[PROVIDED DATA Boundary: Start]

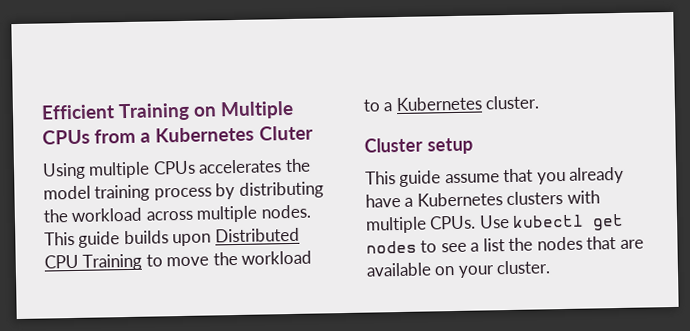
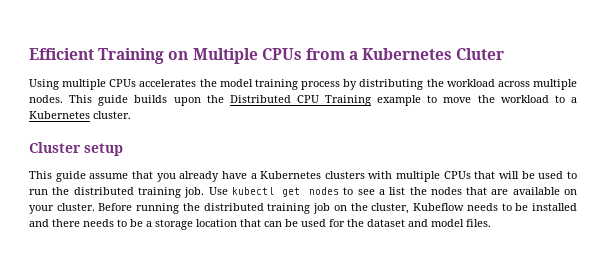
- This guide builds upon Distributed CPU Training to move the workload to a Kubernetes cluster.
+ This guide builds upon the Distributed CPU Training example to move the workload to a Kubernetes cluster.
- This guide assume that you already have a Kubernetes clusters with multiple CPUs.
+ This guide assume that you already have a Kubernetes clusters with multiple CPUs that will be used to run the distributed training job.
+ Before running the distributed training job on the cluster, Kubeflow needs to be installed and there needs to be a storage location that can be used for the dataset and model files.

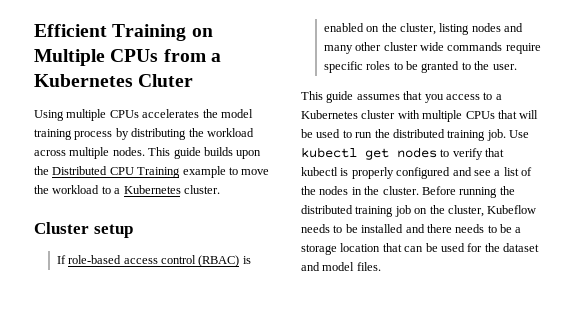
- This guide assume that you already have a Kubernetes clusters with multiple CPUs that will be used to run the distributed training job.
+ If role-based access control (RBAC) is enabled on the cluster, listing nodes and many other cluster wide commands require specific roles to be granted to the user.
+ This guide assumes that you access to a Kubernetes cluster with multiple CPUs that will be used to run the distributed training job.
- Use kubectl get nodes to see a list the nodes that are available on your cluster.
+ Use kubectl get nodes to verify that kubectl is properly configured and see a list of the nodes in the cluster.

[PROVIDED DATA Boundary: End]

* WHAT IS BEING ASKED *
Print all records verbatim, excluding pictures.

* RESPONSE BOX *
- This guide builds upon Distributed CPU Training to move the workload to a Kubernetes cluster.
+ This guide builds upon the Distributed CPU Training example to move the workload to a Kubernetes cluster.
- This guide assume that you already have a Kubernetes clusters with multiple CPUs.
+ This guide assume that you already have a Kubernetes clusters with multiple CPUs that will be used to run the distributed training job.
+ Before running the distributed training job on the cluster, Kubeflow needs to be installed and there needs to be a storage location that can be used for the dataset and model files.

- This guide assume that you already have a Kubernetes clusters with multiple CPUs that will be used to run the distributed training job.
+ If role-based access control (RBAC) is enabled on the cluster, listing nodes and many other cluster wide commands require specific roles to be granted to the user.
+ This guide assumes that you access to a Kubernetes cluster with multiple CPUs that will be used to run the distributed training job.
- Use kubectl get nodes to see a list the nodes that are available on your cluster.
+ Use kubectl get nodes to verify that kubectl is properly configured and see a list of the nodes in the cluster.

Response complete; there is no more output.